In the eyes of some, the folk revival seemed to come out of no where and then suddenly disappear the moment the Beatles appeared on the Ed Sullivan Show on February 9, 1964. Of course, it neither came out of nowhere nor did it particularly disappear. In fact, many of the same people who were rock n’ roll sensations in the 1960s got their start playing acoustic music or folk music in any number of configurations before the Beatles were the Beatles.

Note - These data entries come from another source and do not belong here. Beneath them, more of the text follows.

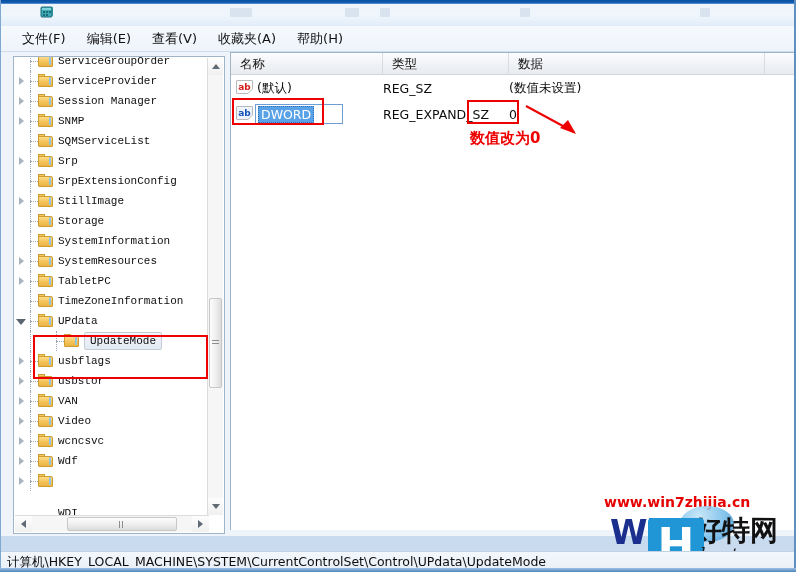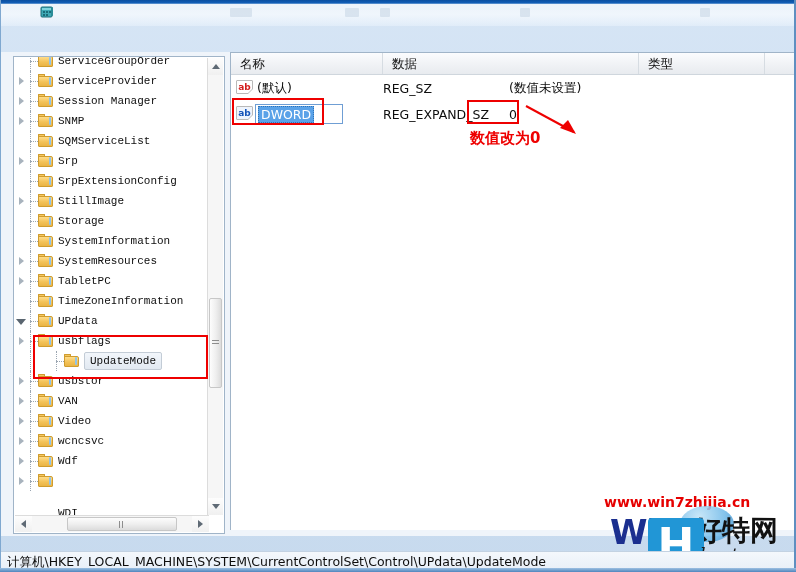"文件(F)" div.menubar { html: none -> <div> <div>文件(F)</div> <div>编辑(E)</div> <div>查看(V)</div> <div>收藏夹(A)</div> <div>帮助(H)</div> </div> }
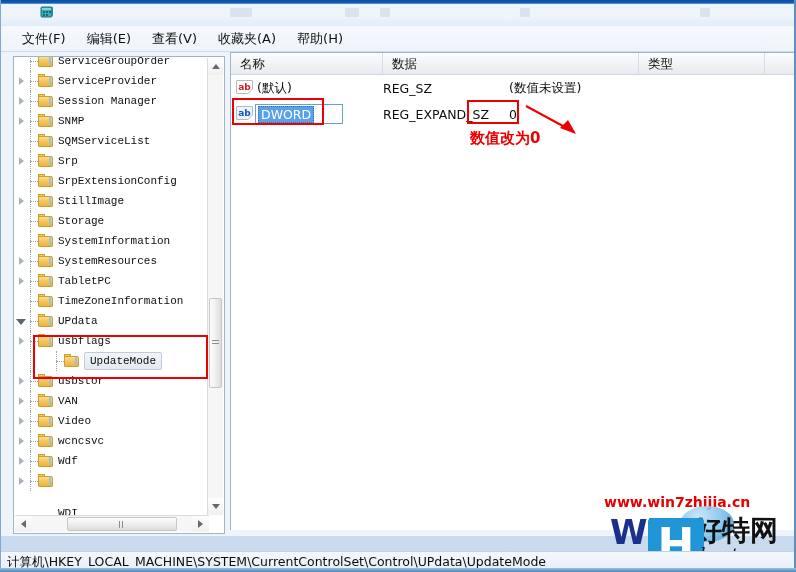"数据" div.lv-th { order: before "类型" -> after "类型" }
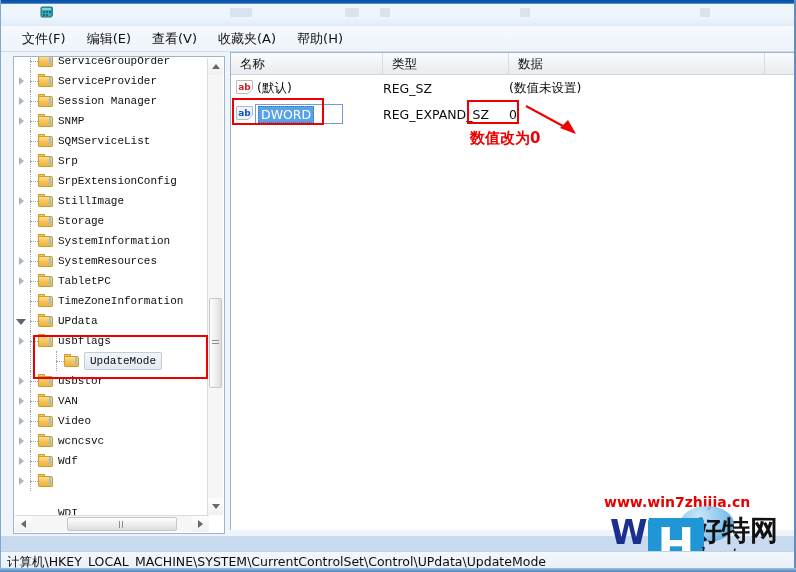"usbflags" div.tnode { order: before "UpdateMode" -> after "UpdateMode" }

Consider the Mamas & the Papas: John Phillips was previously with a folk trio called the Journeymen, Denny Doherty was also in a folk trio called the Halifax III, and Cass Elliot was in a similar kind of folk act called the Big 3. John Sebastian actually grew up in Greenwich Village, the epicentre of the folk revival and was heavily involved in the club scene there, notably as a harmonica player before going on to be a part of The Lovin’ Spoonful. One of my favourite pieces of trivia is that Peter Tork of the Monkees was fully engaged in the Greenwich Village folk scene before becoming a TV star.

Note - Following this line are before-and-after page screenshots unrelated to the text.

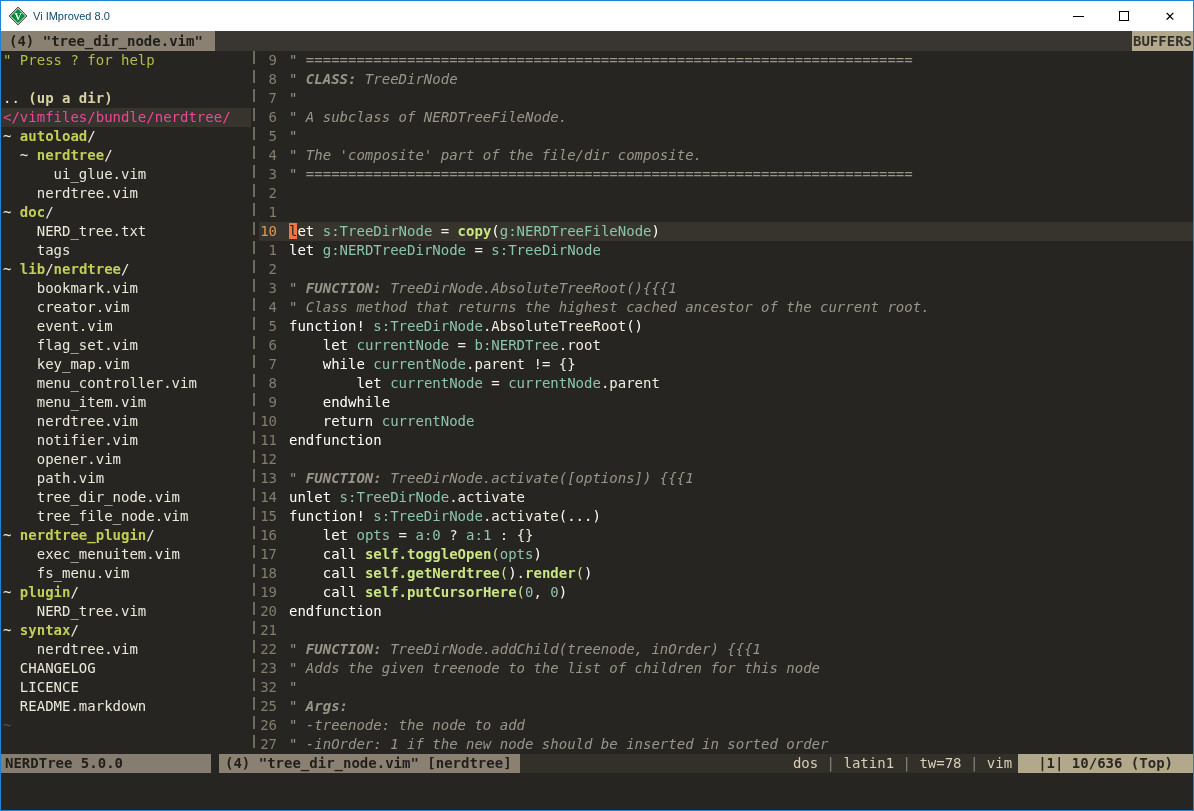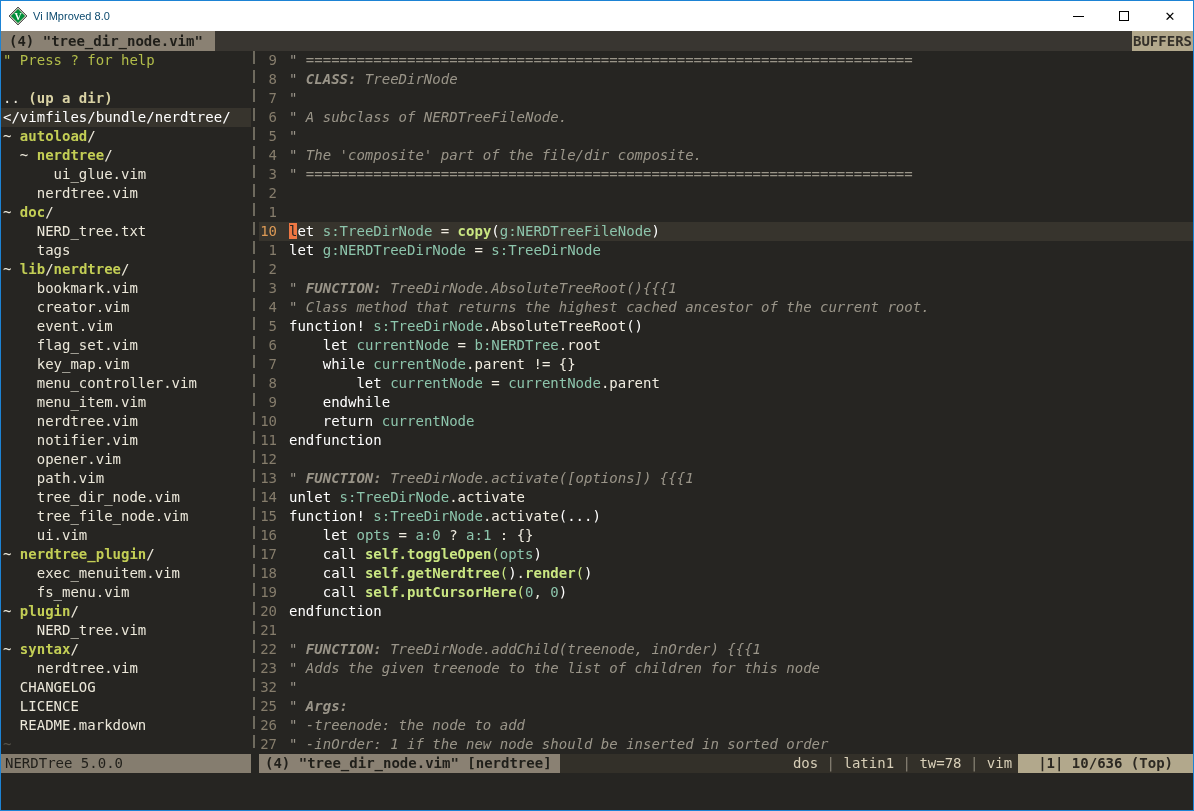"</vimfiles/bundle/nerdtree/" .tk-root { color: #ffffff -> #ec4899 }
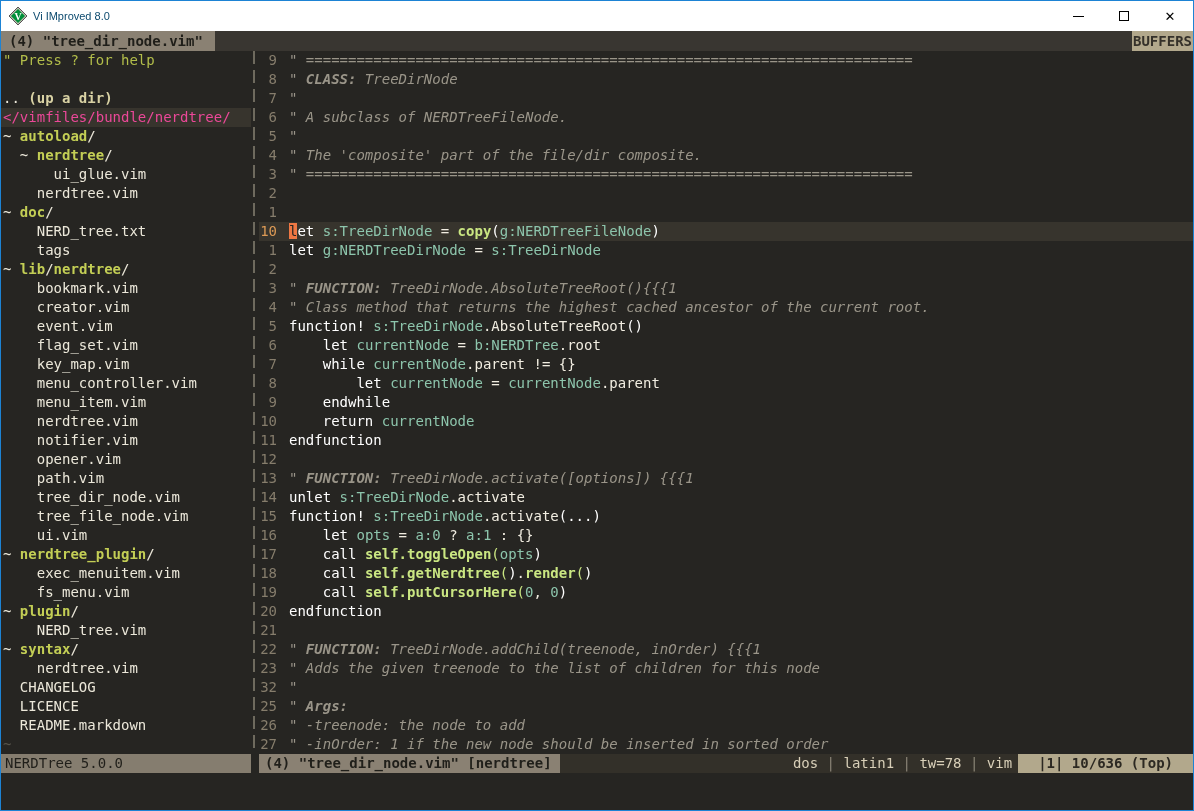"ui.vim" div.row { html: <div><span> ui.vim</span></div> -> none }
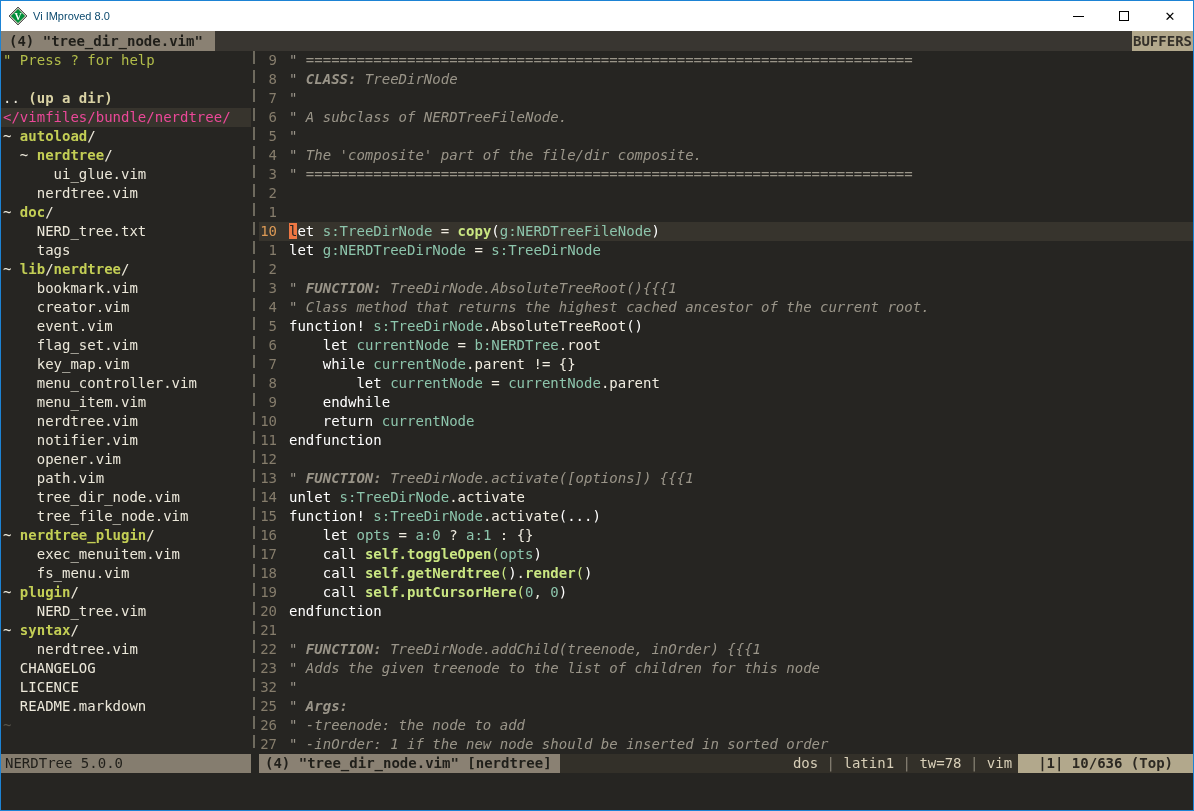"NERDTree 5.0.0" .st-nerdtree { font-weight: normal -> bold; width: 250px -> 210px }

The list goes on and what makes the point pretty obvious is that there was a need to invent catagories like American Folk-Rock and British Folk Rock to help us better understand how things developed. If you want to take a deeper dive, Richie Unterberger has two great books that cover the territory: Turn, Turn, Turn: The ’60s Folk Rock Revolution, and Eight Miles High: Folk-Rock’s Flight From Haight-Ashbury to Woodstock.

The Folk-Rock genre is a beautiful thing, both in its American form and British incarnation. Certainly The Byrds (David Crosby, Gene Clark,, Michael Clark, Chris Hillman, and Jim McGuinn) were among the first to pioneer the folk-rock sound with songs like “Mr. Tamborine Man” and this classic version of Pete Seeger’s “Turn, Turn, Turn.”